In the UK alone, £57bn is spent annually on just owning, insuring and maintaining cars. Research shows, however, that these cars are on the move only 4% of the day and a third of cars do not move on any given day. Privately owned cars run an approximated 960 billion empty-seat miles every year.

Being locked-in to individual car ownership is a major contributor to the cost-of-living crisis.

The INFUZE researchers believe that if privately owned vehicles disappeared from our streets and people adopted shared vehicles, there would be a decline in carbon emissions, and households would save the money that is currently spent on car ownership. There would be more room for pedestrians and cyclists on our streets.

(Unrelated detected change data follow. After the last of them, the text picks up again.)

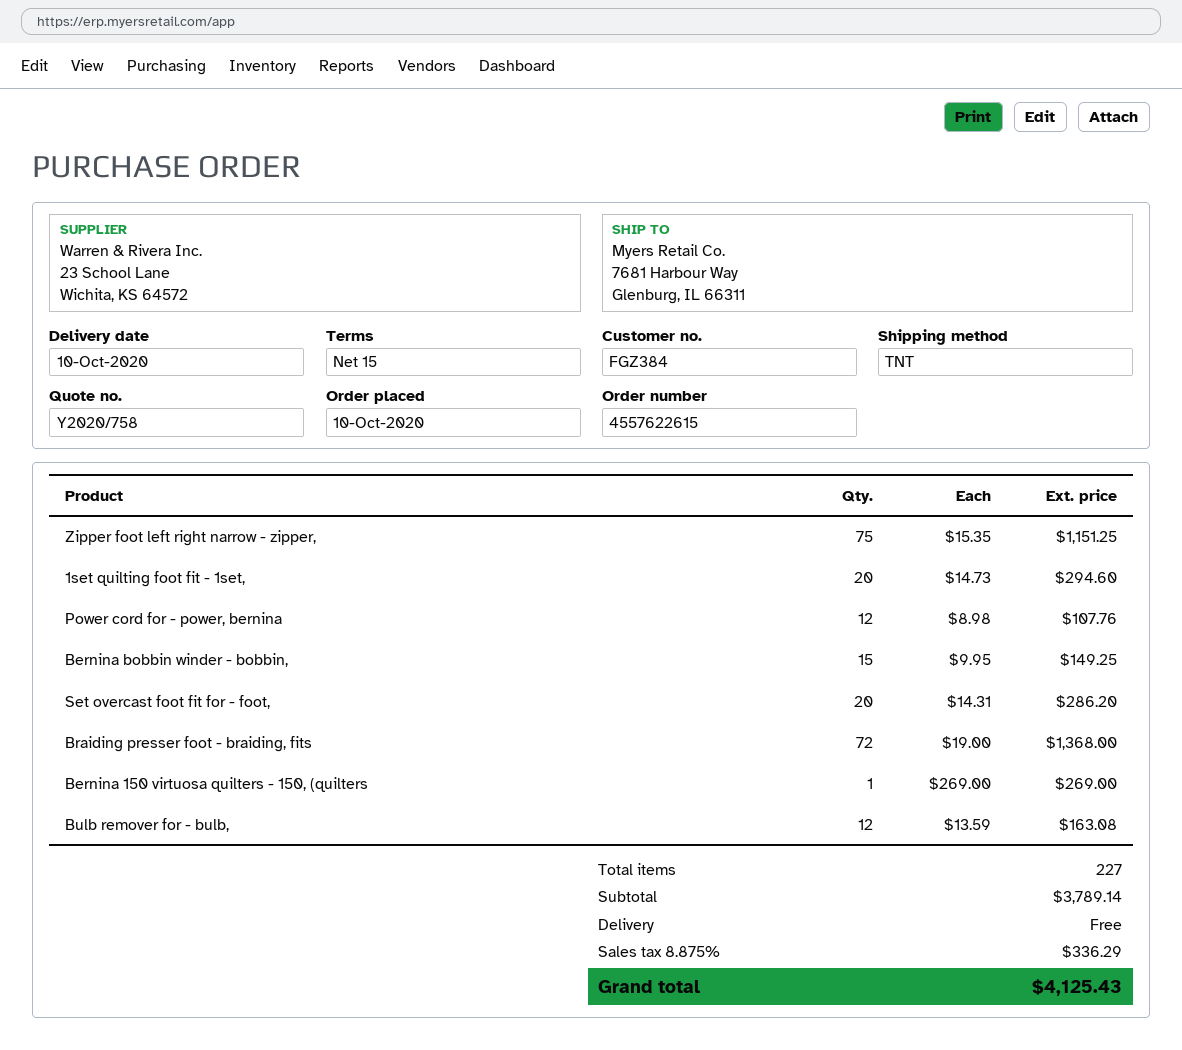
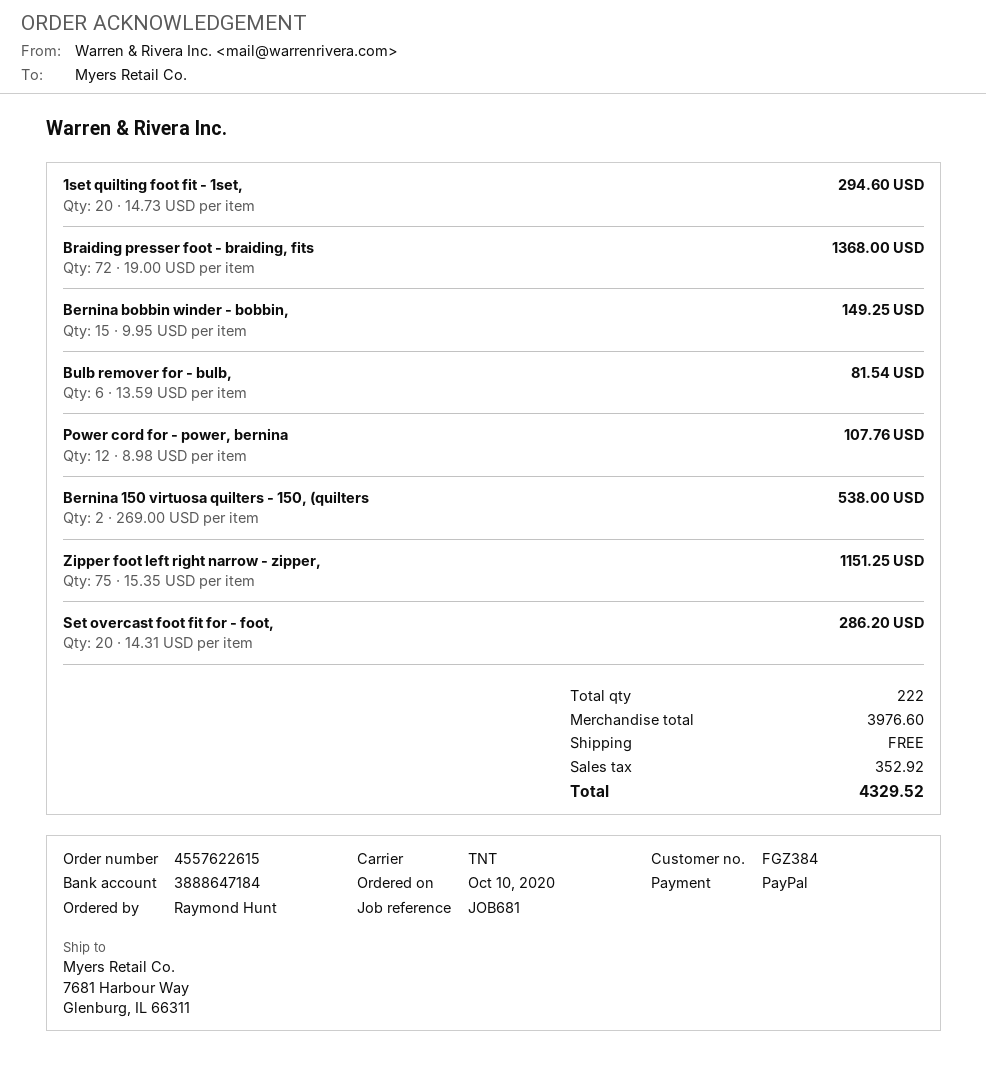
Bernina 150 virtuosa quilters - 150, (quilters: 1 x 269.00 = 269.00 -> 2 x 269.00 = 538.00
Bulb remover for - bulb,: 12 x 13.59 = 163.08 -> 6 x 13.59 = 81.54
total quantity: 227 -> 222
subtotal: 3789.14 -> 3976.60
tax: 336.29 -> 352.92
total: 4125.43 -> 4329.52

The project will take place over the next five years, increasing in scope and scale as it progresses:

  • Year 1 – researchers will talk to communities in Leeds that are already moving away from individual car ownership to find out what works and what is difficult.
  • Year 2 – different models will be trialled in a small number of areas where residents are willing and where Leeds City Council is already planning improvements to the transport system.
  • Year 3 – there will be an increasingly ambitious set of experiments in communities where residents want to take part - this could even include subsidising car club vehicles and buying people out of their car financing.
  • Year 4 – the project will move to full area trials, which could include innovative road space reallocation experiments to respond to the changes that a shift to mobility on demand could unlock. 
  • Year 5 – the research will focus on how the experiences of communities in Leeds and the science developed in INFUZE could be adopted across the UK.